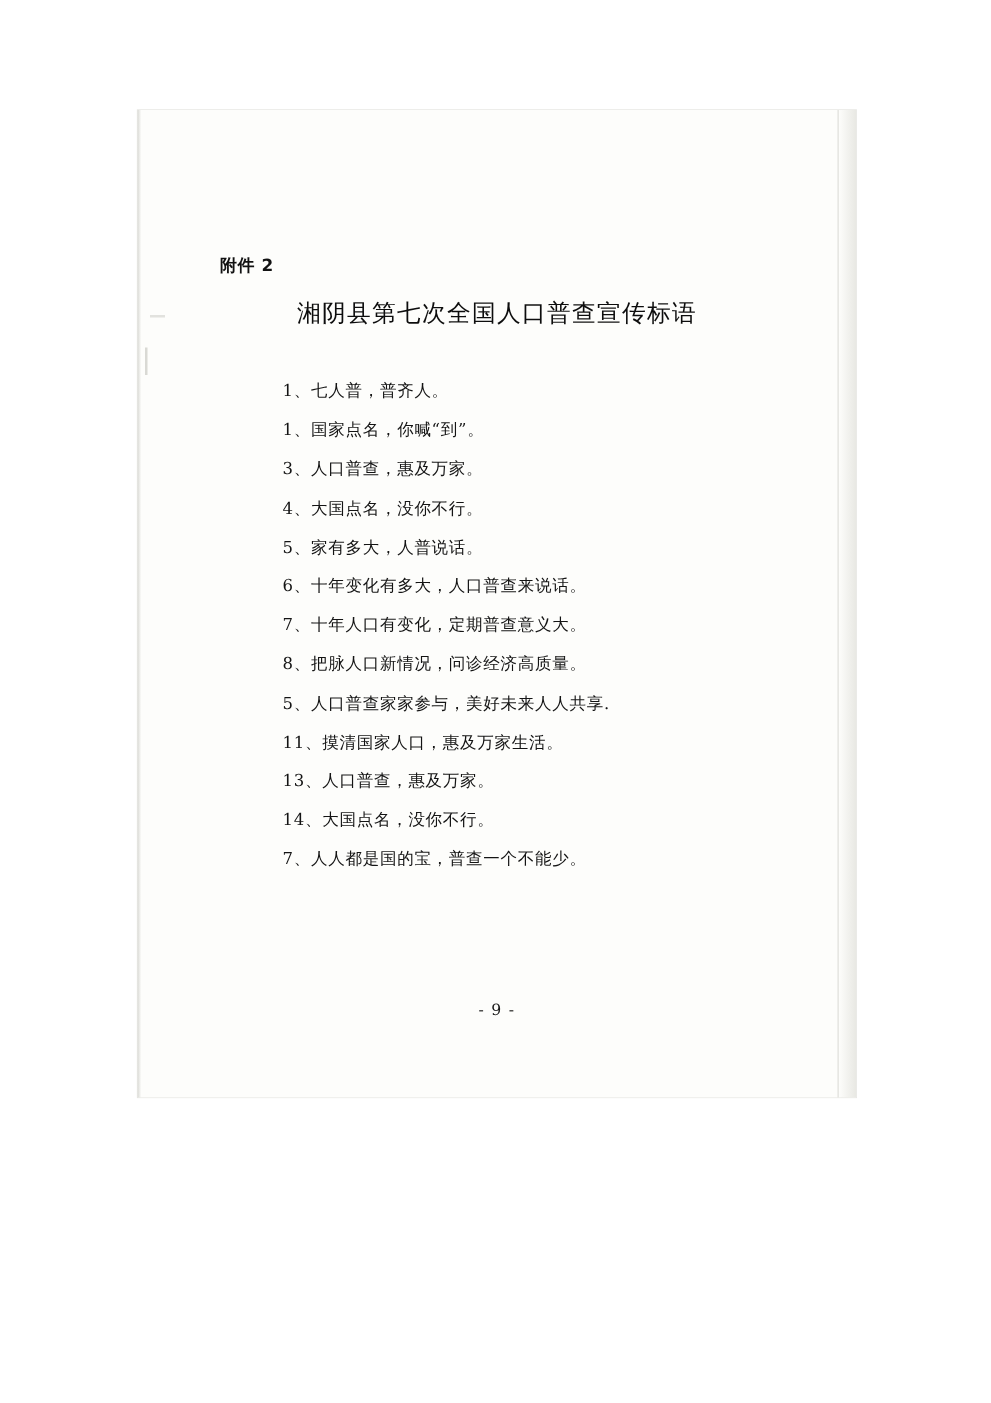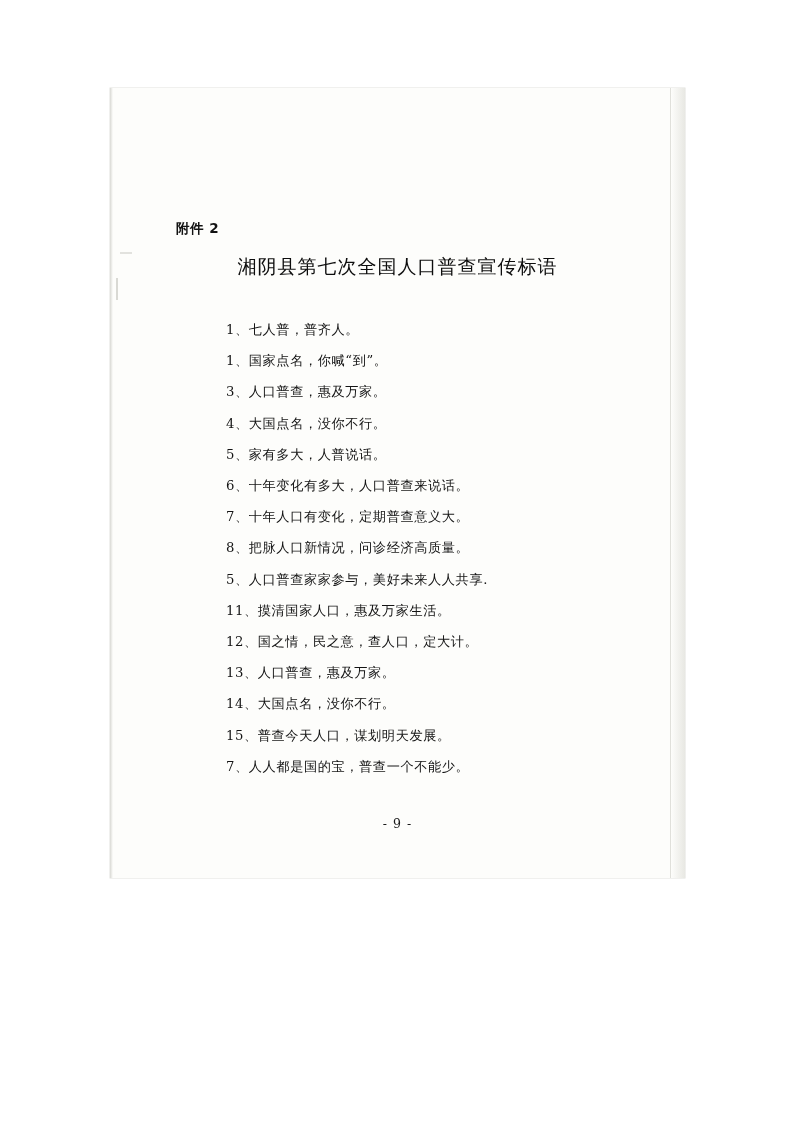--- a/index.html
+++ b/index.html
@@ -65,21 +65,21 @@
     top: 164px;
     width: 12px;
     height: 2px;
     background: #d6d6d1;
     opacity: .7;
   }
 
   .doc-body {
     position: absolute;
     left: 0;
-    top: 16px;
+    top: 0;
     width: 575px;
     height: 790px;
   }
 
   .attachment-label {
     position: absolute;
     left: 66px;
     top: 116px;
     font-family: "DejaVu Sans", sans-serif;
     font-weight: bold;
@@ -151,23 +151,21 @@
       <li class="slogan-item">1、七人普，普齐人。</li>
       <li class="slogan-item">1、国家点名，你喊“到”。</li>
       <li class="slogan-item">3、人口普查，惠及万家。</li>
       <li class="slogan-item">4、大国点名，没你不行。</li>
       <li class="slogan-item">5、家有多大，人普说话。</li>
       <li class="slogan-item">6、十年变化有多大，人口普查来说话。</li>
       <li class="slogan-item">7、十年人口有变化，定期普查意义大。</li>
       <li class="slogan-item">8、把脉人口新情况，问诊经济高质量。</li>
       <li class="slogan-item">5、人口普查家家参与，美好未来人人共享.</li>
       <li class="slogan-item">11、摸清国家人口，惠及万家生活。</li>
-      <li class="slogan-item">12、国之情，民之意，查人口，定大计。</li>
       <li class="slogan-item">13、人口普查，惠及万家。</li>
       <li class="slogan-item">14、大国点名，没你不行。</li>
-      <li class="slogan-item">15、普查今天人口，谋划明天发展。</li>
       <li class="slogan-item">7、人人都是国的宝，普查一个不能少。</li>
     </ul>
 
     <div class="page-number">- 9 -</div>
 
   </div>
 </div>
 
 </body></html>

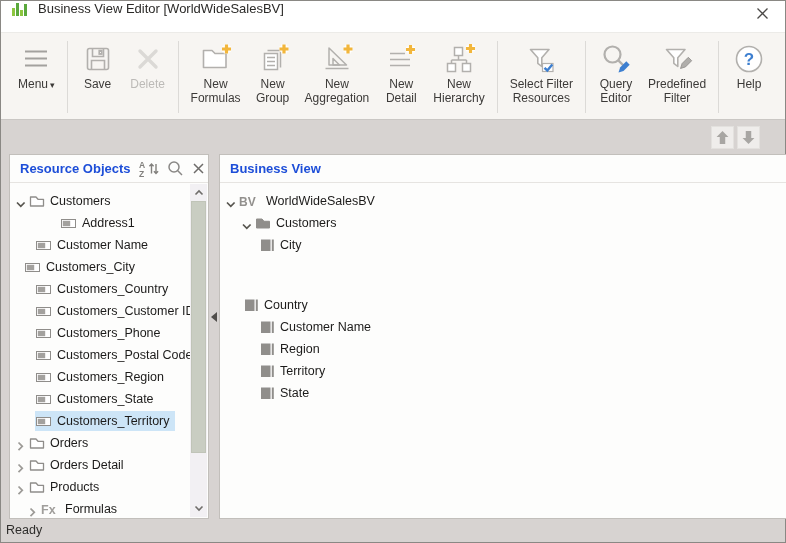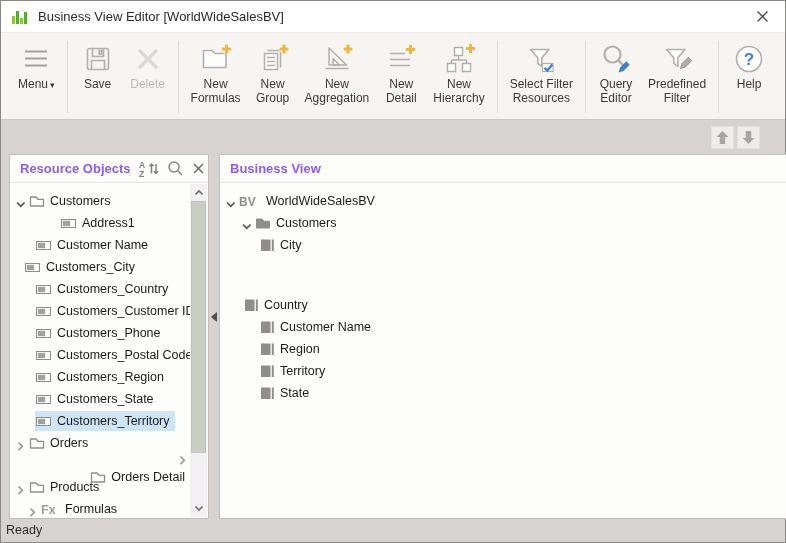--- a/index.html
+++ b/index.html
@@ -1,21 +1,21 @@
 <!DOCTYPE html>
 <html><head>
 <meta charset="utf-8">
 <style>
   * { margin:0; padding:0; box-sizing:border-box; }
   html,body { width:786px; height:543px; overflow:hidden; font-family:"Liberation Sans",sans-serif; }
   .window { position:absolute; inset:0; border:1px solid #8a8884; background:#d7d3d1; }
 
   
   .titlebar { position:absolute; top:0; left:0; right:0; height:32px; background:#ffffff;
-              border-bottom:1px solid #ecebe8; display:flex; align-items:center; padding:0 10px; }
+              border-bottom:1px solid #ecebe8; display:flex; padding:0 10px; }
   .app-icon { width:18px; height:16px; margin-right:9px; display:inline-flex; }
   .win-title { font-size:13px; color:#2b2a28; }
   .close-btn { margin-left:auto; width:26px; height:24px; display:flex; align-items:center; justify-content:center; cursor:default; }
 
   
   .toolbar { position:absolute; top:32px; left:0; right:0; height:86px; background:#f7f5f2;
              display:flex; align-items:flex-start; padding:6px 0 0 10px; }
   .tb-btn { display:flex; flex-direction:column; align-items:center; padding:2px 7px; gap:1px; }
   .tb-icon { width:36px; height:36px; display:block; }
   .tb-label { font-size:12px; line-height:13.5px; text-align:center; color:#3c3a38; white-space:nowrap; }
@@ -29,21 +29,21 @@
   .nav-btn { position:absolute; width:23px; height:23px; background:#efedeb; border:1px solid #e3e1de;
              display:flex; align-items:center; justify-content:center; top:6px; }
   .nav-up { left:710px; } .nav-down { left:736px; }
 
   
   .panel { position:absolute; top:34px; height:365px; background:#fdfdfc; border:1px solid #c2bfbb; }
   .panel-left { left:8px; width:200px; }
   .panel-right { left:218px; width:666px; }
   .panel-header { height:28px; border-bottom:1px solid #e6e4e1; display:flex; align-items:center;
                   padding:0 8px 0 10px; gap:8px; }
-  .panel-title { font-size:13px; font-weight:bold; color:#8b5cf6; flex:1; white-space:nowrap; }
+  .panel-title { font-size:13px; font-weight:bold; color:#1d4ed8; flex:1; white-space:nowrap; }
   .ph-icon { display:inline-flex; align-items:center; }
 
   
   .tree { position:absolute; top:29px; left:0; right:18px; bottom:1px; overflow:hidden; padding-top:5px; }
   .panel-right .tree { right:15px; }
   .tree-row { height:22px; display:flex; align-items:flex-end; font-size:12.5px; color:#1c1b1a; white-space:nowrap; }
   .chev { width:14px; height:13px; display:inline-flex; align-items:center; flex:0 0 14px; }
   .chev-sp { width:0; flex:0 0 0; }
   .row-content { display:inline-flex; align-items:center; gap:3px; padding:2px 5px 2px 1px; }
   .tree-icon { display:inline-flex; align-items:center; }
@@ -412,21 +412,21 @@
             </span>
             <span class="row-content">
               <span class="tree-icon">
                 <svg width="16" height="16" viewBox="0 0 16 16">
                   <path d="M1.5 13 V4 h5.5 l2 2.3 h5.5 V13 z" fill="#fff" stroke="#8f8d8a" stroke-width="1.3" stroke-linejoin="round"></path>
                 </svg>
               </span>
               <span class="tree-label">Orders</span>
             </span>
           </div>
-          <div class="tree-row" style="padding-left: 4px; flex-direction: column;">
+          <div class="tree-row" style="padding-left: 4px;">
             <span class="chev">
               <svg width="13" height="13" viewBox="0 0 13 13">
                 <path d="M4.5 2.5 L8.3 6.3 L4.5 10.1" stroke="#9d9b97" stroke-width="1.7" fill="none"></path>
               </svg>
             </span>
             <span class="row-content">
               <span class="tree-icon">
                 <svg width="16" height="16" viewBox="0 0 16 16">
                   <path d="M1.5 13 V4 h5.5 l2 2.3 h5.5 V13 z" fill="#fff" stroke="#8f8d8a" stroke-width="1.3" stroke-linejoin="round"></path>
                 </svg>

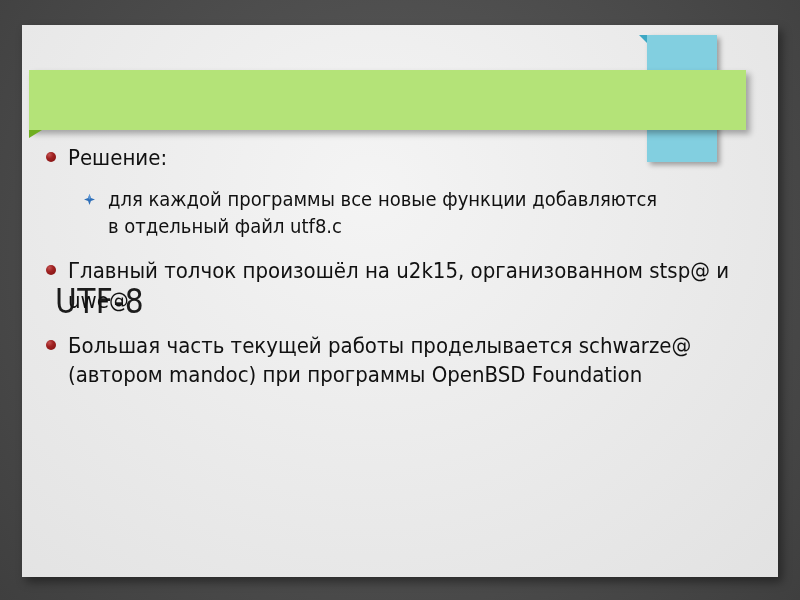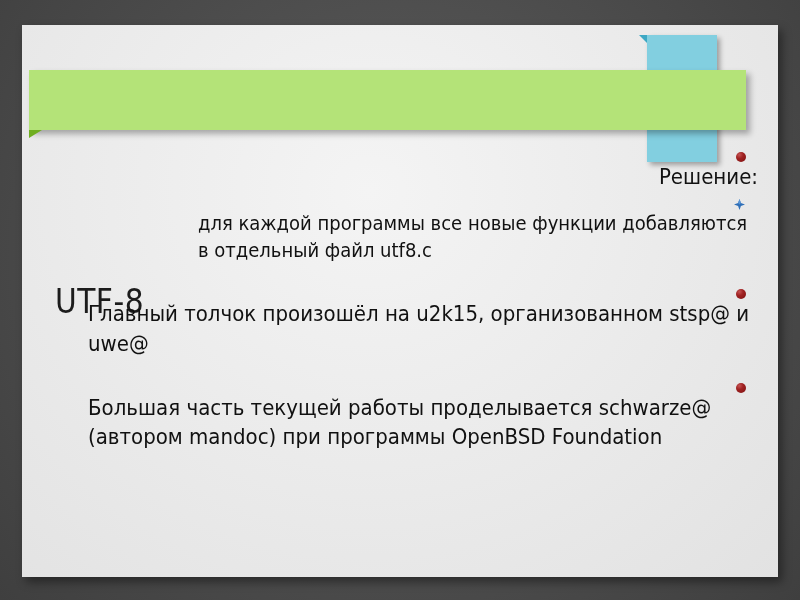--- a/index.html
+++ b/index.html
@@ -94,26 +94,25 @@
   
   #body-content {
     position: absolute;
     left: 24px;
     top: 118px;
     width: 712px;
   }
 
   .bullet-row {
     display: flex;
-    align-items: flex-end;
-    flex-direction: column;
+    align-items: flex-start;
   }
   .lvl1 { margin-top: 16px; }
   .lvl1:first-child { margin-top: 0; }
-  .lvl2 { margin-top: 0; margin-left: 38px; }
+  .lvl2 { margin-top: 14px; margin-left: 38px; }
 
   
   .marker-dot {
     flex: 0 0 auto;
     width: 10px;
     height: 10px;
     margin-top: 9px;
     margin-right: 12px;
     border-radius: 50%;
     background: #8e1616;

- WHAT YOU HAVE TO DO -
Lines that include the word "hidden" are to be extracted from the data above.

- RESULT FOR THIS TASK -
   html,body { width:786px; height:543px; overflow:hidden; font-family:"Liberation Sans",sans-serif; }
   .tree { position:absolute; top:29px; left:0; right:18px; bottom:1px; overflow:hidden; padding-top:5px; }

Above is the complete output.